[ 28. ]

Yeay!
Ketemu lagi di Mal-ming bersama
Cegil-nya Mas Esa~

.

2.500 kata pas untuk Bab ini
yang kangen KagenBi
agak terobati dikit nih, eaaa

.

Selamat membaca
&
Jangan lupa vote + komentarnya

.

Thank you so much

🍯

[ 28. ]

LittleBi Office
Kelapa Gading, Jakarta.

"Pantes orang bilang, rindu itu berat ... emang enggak tertahankan banget."

Noella yang memeriksa sample produksi book nook seketika menoleh. Adik sepupunya tengah mengerjakan suatu desain sembari sesekali menatap foto Esa di layar ponsel.

"Lebay!" cibir Noella.

Tsabitah mengabaikan cibiran itu. "Kangen banget sama Masnya aku."

Noella geleng-geleng kepala, fokus pada setiap keping miniatur, memastikan area potong dan kolom sambungan sudah sesuai baru menyusunnya satu per satu. Book nook diorama yang tengah mereka kerjakan ini adalah produk terbaru LittleBi, ketika setiap keping dan bagian disusun akan membentuk sebuah kotak yang didalamnya ada display ruang lukis dari sebuah buku memoar seni rupa.

"Noel, kirim foto ke pacar sehari tuh normalnya berapa kali?" tanya Tsabitah.

"Hah?" tanya balik Noella seraya menoleh untuk menunjukkan protes. "Bit, bisa enggak fokus ke ini dulu? Printing untuk lukisan utamanya kayak blur gini."

"Udah aku benerin itu, cuma produksi keburu nyetak sample pakai file sebelumnya." Tsabitah menghela napas dan menunjukkan desain bookmark yang baru dia selesaikan. "Noel, bagus enggak nih?"

"Ewh!" Noella geleng kepala. "Dark banget, apaan sih itu? Aksen kawat berduri, terus merah-merah maksudnya berdarah?"
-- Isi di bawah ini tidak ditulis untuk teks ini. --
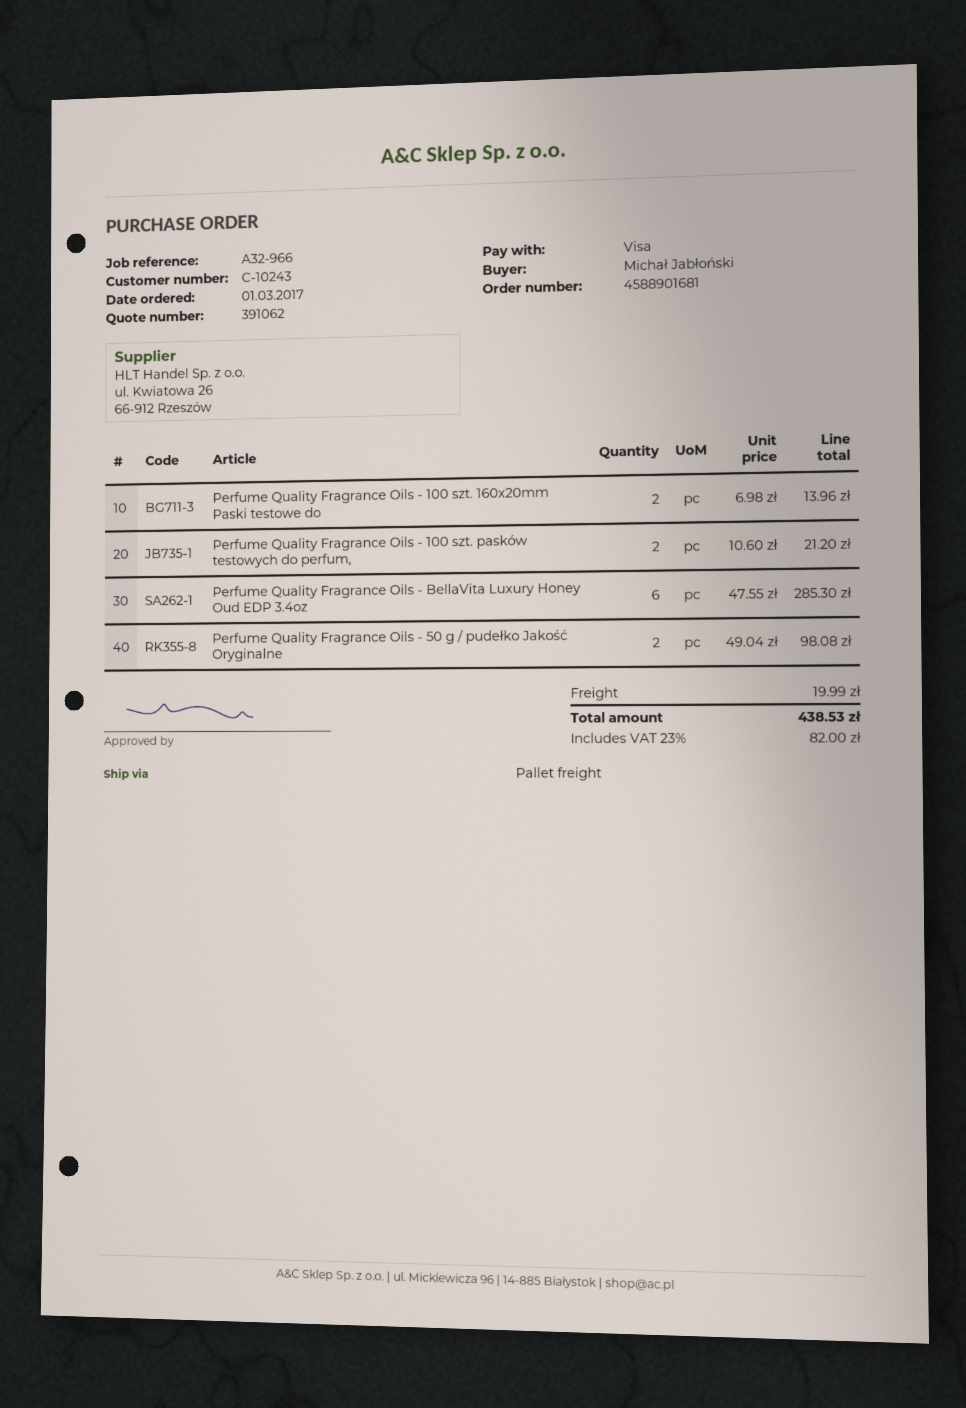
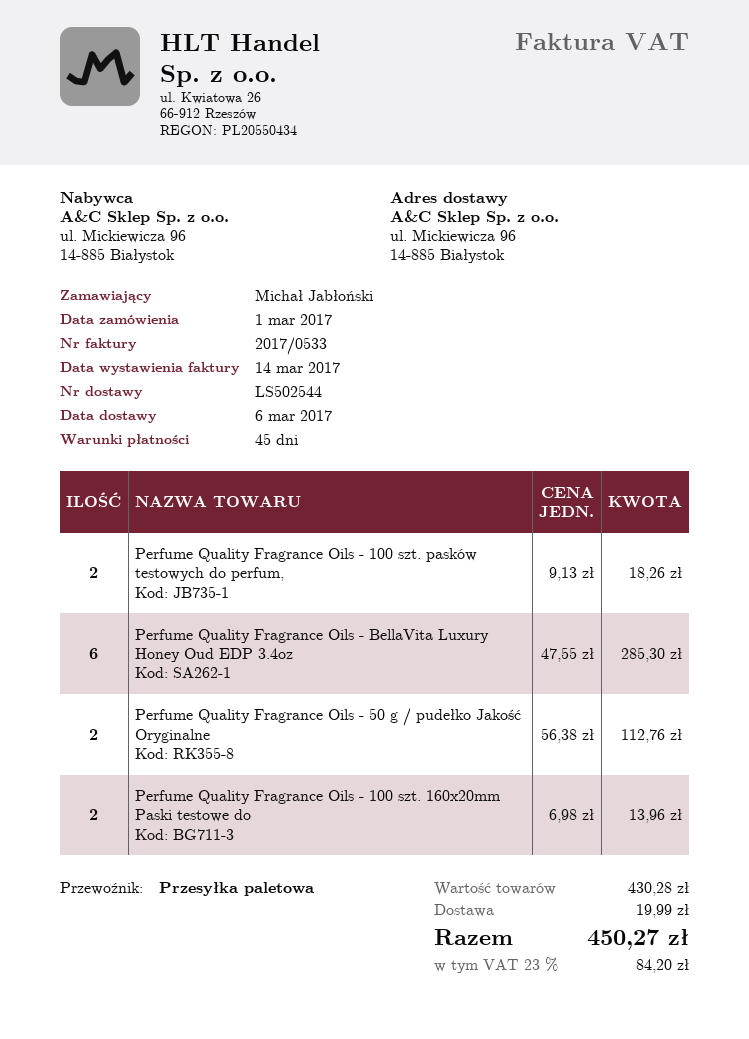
Perfume Quality Fragrance Oils - 100 szt. pasków testowych do perfum,: 2 x 10.60 = 21.20 -> 2 x 9.13 = 18.26
Perfume Quality Fragrance Oils - 50 g / pudełko Jakość Oryginalne: 2 x 49.04 = 98.08 -> 2 x 56.38 = 112.76
tax: 23% = 82.00 -> 23% = 84.20
total: 438.53 -> 450.27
"Iya, judul bukunya The Last Mission, nah tokoh utama cowoknya emang sadis, dia ngebunuh orang pakai jerat kawat berduri sampai lehernya terbelah."

Noella tidak habis pikir. "Ampun, ngeri ah!"

"Kita belum pernah terima desain genre begini, menurutku ini cukup keren ... darknya dapet, sadisnya juga dapet dan iconic."

Noella beranjak untuk memperhatikan lebih dekat. "Itu ada desain kedua, hitam putih, maksudnya?"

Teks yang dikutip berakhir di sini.